▶ **WHAT IS NEEDED**: Every line of the entries below from the one containing "[82,93,157,110] Repositório ->" to the one containing "(294, 294) none", both ends included, must be written out exactly. No other line belongs in the answer.
[DATASET EXCERPTS — start]
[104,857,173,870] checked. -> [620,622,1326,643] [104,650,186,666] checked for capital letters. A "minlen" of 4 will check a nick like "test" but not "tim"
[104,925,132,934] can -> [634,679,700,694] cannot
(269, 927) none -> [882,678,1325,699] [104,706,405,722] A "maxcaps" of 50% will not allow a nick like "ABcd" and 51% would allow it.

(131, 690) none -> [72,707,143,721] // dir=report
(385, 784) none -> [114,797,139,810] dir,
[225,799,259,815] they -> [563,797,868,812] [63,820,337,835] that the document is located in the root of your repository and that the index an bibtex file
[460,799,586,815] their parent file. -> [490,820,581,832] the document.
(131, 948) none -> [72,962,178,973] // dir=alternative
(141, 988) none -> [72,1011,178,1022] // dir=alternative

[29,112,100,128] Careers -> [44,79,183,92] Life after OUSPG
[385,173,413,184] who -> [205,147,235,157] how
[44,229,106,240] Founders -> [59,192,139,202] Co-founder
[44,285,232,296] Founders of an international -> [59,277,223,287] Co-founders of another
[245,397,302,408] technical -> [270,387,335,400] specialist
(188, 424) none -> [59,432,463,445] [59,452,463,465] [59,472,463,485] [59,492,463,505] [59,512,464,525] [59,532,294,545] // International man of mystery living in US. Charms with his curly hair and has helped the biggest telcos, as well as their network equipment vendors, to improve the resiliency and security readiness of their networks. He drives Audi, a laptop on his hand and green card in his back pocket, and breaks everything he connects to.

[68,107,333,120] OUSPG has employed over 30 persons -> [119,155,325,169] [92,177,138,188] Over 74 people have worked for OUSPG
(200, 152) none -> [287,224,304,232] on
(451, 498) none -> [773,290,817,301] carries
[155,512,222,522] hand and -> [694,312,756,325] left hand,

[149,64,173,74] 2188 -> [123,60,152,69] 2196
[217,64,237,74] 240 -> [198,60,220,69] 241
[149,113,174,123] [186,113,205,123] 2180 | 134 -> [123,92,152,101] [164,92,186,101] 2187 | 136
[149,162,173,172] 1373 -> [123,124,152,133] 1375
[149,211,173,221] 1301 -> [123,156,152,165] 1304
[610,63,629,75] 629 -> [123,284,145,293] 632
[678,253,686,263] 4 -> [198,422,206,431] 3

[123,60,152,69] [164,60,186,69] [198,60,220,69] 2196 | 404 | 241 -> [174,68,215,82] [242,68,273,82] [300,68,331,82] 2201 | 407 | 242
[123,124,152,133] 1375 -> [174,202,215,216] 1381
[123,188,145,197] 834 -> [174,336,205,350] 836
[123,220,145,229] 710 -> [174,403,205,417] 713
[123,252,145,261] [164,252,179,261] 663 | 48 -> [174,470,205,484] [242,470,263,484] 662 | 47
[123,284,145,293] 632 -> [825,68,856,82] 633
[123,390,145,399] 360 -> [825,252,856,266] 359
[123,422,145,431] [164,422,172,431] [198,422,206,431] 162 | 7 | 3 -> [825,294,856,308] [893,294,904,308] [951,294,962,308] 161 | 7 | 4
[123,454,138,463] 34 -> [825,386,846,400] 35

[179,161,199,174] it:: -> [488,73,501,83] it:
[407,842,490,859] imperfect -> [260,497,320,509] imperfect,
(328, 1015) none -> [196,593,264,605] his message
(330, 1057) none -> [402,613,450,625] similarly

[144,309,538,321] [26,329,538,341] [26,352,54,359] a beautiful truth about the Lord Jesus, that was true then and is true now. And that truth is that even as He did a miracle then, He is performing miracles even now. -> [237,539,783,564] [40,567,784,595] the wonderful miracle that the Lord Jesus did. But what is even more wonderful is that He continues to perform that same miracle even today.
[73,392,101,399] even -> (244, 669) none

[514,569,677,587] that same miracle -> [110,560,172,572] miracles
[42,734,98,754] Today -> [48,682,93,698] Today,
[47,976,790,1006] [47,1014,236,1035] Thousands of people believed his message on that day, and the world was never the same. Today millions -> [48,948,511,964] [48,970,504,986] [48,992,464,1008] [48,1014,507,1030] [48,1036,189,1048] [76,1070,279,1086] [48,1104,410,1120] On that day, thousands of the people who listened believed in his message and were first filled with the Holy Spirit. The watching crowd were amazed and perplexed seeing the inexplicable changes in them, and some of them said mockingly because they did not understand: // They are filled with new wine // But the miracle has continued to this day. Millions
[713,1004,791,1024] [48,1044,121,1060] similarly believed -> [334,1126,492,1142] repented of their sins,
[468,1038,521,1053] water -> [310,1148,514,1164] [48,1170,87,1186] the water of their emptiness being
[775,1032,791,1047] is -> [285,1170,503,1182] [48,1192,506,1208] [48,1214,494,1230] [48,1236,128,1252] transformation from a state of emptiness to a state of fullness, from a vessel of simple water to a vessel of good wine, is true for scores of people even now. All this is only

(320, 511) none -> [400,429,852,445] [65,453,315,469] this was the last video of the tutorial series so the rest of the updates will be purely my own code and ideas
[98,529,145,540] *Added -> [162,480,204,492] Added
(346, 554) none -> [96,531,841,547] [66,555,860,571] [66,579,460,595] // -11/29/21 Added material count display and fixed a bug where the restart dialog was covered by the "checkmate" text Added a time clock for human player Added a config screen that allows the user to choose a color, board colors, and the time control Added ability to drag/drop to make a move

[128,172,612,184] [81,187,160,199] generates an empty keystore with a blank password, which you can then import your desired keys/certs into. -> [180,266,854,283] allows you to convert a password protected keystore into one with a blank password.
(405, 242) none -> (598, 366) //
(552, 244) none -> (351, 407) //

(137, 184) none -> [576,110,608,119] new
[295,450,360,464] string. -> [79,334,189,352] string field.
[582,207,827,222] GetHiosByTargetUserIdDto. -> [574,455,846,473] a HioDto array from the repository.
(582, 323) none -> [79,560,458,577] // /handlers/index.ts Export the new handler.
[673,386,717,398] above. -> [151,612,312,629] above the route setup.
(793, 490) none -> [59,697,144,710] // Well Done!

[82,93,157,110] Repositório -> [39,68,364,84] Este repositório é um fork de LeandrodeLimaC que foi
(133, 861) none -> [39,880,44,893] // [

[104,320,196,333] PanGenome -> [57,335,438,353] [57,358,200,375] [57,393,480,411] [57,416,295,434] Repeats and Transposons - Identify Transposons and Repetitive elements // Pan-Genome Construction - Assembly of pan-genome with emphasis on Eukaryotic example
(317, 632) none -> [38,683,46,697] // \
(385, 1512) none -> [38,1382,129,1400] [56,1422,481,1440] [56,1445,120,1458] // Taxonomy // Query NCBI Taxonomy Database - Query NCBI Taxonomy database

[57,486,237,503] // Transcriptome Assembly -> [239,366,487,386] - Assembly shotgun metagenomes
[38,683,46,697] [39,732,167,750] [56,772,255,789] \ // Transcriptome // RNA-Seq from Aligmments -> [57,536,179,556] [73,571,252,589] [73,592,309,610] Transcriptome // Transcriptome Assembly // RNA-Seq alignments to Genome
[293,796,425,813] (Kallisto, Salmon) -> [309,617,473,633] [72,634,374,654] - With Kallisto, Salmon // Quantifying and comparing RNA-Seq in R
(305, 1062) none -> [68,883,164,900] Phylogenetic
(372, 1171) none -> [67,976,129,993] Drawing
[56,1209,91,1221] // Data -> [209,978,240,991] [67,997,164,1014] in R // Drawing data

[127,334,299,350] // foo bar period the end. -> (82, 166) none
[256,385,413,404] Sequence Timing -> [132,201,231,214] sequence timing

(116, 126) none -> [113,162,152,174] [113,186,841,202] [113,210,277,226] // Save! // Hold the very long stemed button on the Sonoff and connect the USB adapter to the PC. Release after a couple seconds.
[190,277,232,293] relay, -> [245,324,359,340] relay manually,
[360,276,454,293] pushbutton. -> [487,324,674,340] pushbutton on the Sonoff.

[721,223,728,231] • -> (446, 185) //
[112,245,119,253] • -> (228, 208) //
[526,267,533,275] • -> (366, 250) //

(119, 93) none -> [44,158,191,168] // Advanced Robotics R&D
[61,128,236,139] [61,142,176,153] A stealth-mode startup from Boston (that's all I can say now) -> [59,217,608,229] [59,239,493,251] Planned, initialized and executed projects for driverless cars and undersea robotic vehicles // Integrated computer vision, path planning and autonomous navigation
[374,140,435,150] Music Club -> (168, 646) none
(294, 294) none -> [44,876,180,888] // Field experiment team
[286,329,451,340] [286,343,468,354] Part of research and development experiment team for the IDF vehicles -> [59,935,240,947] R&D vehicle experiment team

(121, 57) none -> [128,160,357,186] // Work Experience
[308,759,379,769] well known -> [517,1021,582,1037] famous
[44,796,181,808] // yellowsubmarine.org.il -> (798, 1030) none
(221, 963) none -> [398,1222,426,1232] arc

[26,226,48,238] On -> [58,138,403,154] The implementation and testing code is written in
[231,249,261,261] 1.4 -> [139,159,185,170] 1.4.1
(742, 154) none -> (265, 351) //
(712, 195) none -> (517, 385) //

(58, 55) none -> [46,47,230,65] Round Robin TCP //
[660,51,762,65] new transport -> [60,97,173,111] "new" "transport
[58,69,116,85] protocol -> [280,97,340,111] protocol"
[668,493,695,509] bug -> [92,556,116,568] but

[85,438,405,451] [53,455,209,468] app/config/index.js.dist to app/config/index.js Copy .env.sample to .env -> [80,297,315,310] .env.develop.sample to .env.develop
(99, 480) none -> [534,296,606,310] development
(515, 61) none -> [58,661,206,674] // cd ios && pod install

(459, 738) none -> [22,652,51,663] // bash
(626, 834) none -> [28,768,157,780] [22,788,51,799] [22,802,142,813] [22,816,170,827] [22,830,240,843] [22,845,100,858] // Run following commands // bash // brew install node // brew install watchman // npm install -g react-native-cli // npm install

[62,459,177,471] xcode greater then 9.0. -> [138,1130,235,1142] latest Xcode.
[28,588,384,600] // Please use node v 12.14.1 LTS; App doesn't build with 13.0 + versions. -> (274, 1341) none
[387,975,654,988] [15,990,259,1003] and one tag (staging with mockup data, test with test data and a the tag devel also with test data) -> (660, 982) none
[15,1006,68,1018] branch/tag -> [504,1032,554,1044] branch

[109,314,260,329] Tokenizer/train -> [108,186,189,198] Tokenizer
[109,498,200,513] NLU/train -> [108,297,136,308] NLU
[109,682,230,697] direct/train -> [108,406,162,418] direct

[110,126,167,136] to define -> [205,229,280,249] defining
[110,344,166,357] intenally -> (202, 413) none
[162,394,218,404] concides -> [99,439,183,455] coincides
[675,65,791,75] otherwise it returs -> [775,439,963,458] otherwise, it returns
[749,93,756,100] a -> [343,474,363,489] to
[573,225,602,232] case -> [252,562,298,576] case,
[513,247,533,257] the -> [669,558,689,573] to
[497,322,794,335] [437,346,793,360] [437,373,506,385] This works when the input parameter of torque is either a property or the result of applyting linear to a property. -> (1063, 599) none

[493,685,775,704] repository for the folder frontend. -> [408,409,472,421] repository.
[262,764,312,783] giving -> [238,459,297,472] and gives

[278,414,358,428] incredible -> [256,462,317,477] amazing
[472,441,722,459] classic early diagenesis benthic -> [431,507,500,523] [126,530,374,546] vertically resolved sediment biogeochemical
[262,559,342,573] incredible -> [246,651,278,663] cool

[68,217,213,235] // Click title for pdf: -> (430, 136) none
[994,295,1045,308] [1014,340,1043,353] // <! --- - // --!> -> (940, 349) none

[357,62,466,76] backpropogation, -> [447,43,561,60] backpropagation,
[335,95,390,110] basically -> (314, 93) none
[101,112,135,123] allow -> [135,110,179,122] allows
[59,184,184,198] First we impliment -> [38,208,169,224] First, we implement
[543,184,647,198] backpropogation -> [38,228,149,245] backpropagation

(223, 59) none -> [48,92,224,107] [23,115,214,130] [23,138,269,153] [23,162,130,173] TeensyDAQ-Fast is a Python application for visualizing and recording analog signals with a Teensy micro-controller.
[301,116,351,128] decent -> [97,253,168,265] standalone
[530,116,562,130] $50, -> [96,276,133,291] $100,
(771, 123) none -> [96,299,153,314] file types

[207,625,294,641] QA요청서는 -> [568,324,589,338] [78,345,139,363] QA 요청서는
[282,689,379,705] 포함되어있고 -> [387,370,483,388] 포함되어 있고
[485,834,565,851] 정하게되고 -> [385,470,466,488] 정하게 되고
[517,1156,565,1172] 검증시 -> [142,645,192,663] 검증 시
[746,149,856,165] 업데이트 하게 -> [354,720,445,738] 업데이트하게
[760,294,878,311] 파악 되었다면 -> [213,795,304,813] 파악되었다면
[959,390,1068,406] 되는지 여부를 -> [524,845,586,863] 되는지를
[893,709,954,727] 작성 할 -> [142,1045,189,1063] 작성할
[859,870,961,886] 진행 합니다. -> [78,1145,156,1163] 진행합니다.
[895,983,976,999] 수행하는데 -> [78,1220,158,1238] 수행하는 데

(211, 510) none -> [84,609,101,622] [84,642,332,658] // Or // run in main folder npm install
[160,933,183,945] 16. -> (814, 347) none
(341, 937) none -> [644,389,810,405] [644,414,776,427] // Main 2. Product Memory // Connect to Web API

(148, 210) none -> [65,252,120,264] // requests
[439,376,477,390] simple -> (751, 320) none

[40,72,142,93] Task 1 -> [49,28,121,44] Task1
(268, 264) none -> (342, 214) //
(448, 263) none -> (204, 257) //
[DATASET EXCERPTS — finish]
▶ **EXPECTED ANSWER**:
[82,93,157,110] Repositório -> [39,68,364,84] Este repositório é um fork de LeandrodeLimaC que foi
(133, 861) none -> [39,880,44,893] // [

[104,320,196,333] PanGenome -> [57,335,438,353] [57,358,200,375] [57,393,480,411] [57,416,295,434] Repeats and Transposons - Identify Transposons and Repetitive elements // Pan-Genome Construction - Assembly of pan-genome with emphasis on Eukaryotic example
(317, 632) none -> [38,683,46,697] // \
(385, 1512) none -> [38,1382,129,1400] [56,1422,481,1440] [56,1445,120,1458] // Taxonomy // Query NCBI Taxonomy Database - Query NCBI Taxonomy database

[57,486,237,503] // Transcriptome Assembly -> [239,366,487,386] - Assembly shotgun metagenomes
[38,683,46,697] [39,732,167,750] [56,772,255,789] \ // Transcriptome // RNA-Seq from Aligmments -> [57,536,179,556] [73,571,252,589] [73,592,309,610] Transcriptome // Transcriptome Assembly // RNA-Seq alignments to Genome
[293,796,425,813] (Kallisto, Salmon) -> [309,617,473,633] [72,634,374,654] - With Kallisto, Salmon // Quantifying and comparing RNA-Seq in R
(305, 1062) none -> [68,883,164,900] Phylogenetic
(372, 1171) none -> [67,976,129,993] Drawing
[56,1209,91,1221] // Data -> [209,978,240,991] [67,997,164,1014] in R // Drawing data

[127,334,299,350] // foo bar period the end. -> (82, 166) none
[256,385,413,404] Sequence Timing -> [132,201,231,214] sequence timing

(116, 126) none -> [113,162,152,174] [113,186,841,202] [113,210,277,226] // Save! // Hold the very long stemed button on the Sonoff and connect the USB adapter to the PC. Release after a couple seconds.
[190,277,232,293] relay, -> [245,324,359,340] relay manually,
[360,276,454,293] pushbutton. -> [487,324,674,340] pushbutton on the Sonoff.

[721,223,728,231] • -> (446, 185) //
[112,245,119,253] • -> (228, 208) //
[526,267,533,275] • -> (366, 250) //

(119, 93) none -> [44,158,191,168] // Advanced Robotics R&D
[61,128,236,139] [61,142,176,153] A stealth-mode startup from Boston (that's all I can say now) -> [59,217,608,229] [59,239,493,251] Planned, initialized and executed projects for driverless cars and undersea robotic vehicles // Integrated computer vision, path planning and autonomous navigation
[374,140,435,150] Music Club -> (168, 646) none
(294, 294) none -> [44,876,180,888] // Field experiment team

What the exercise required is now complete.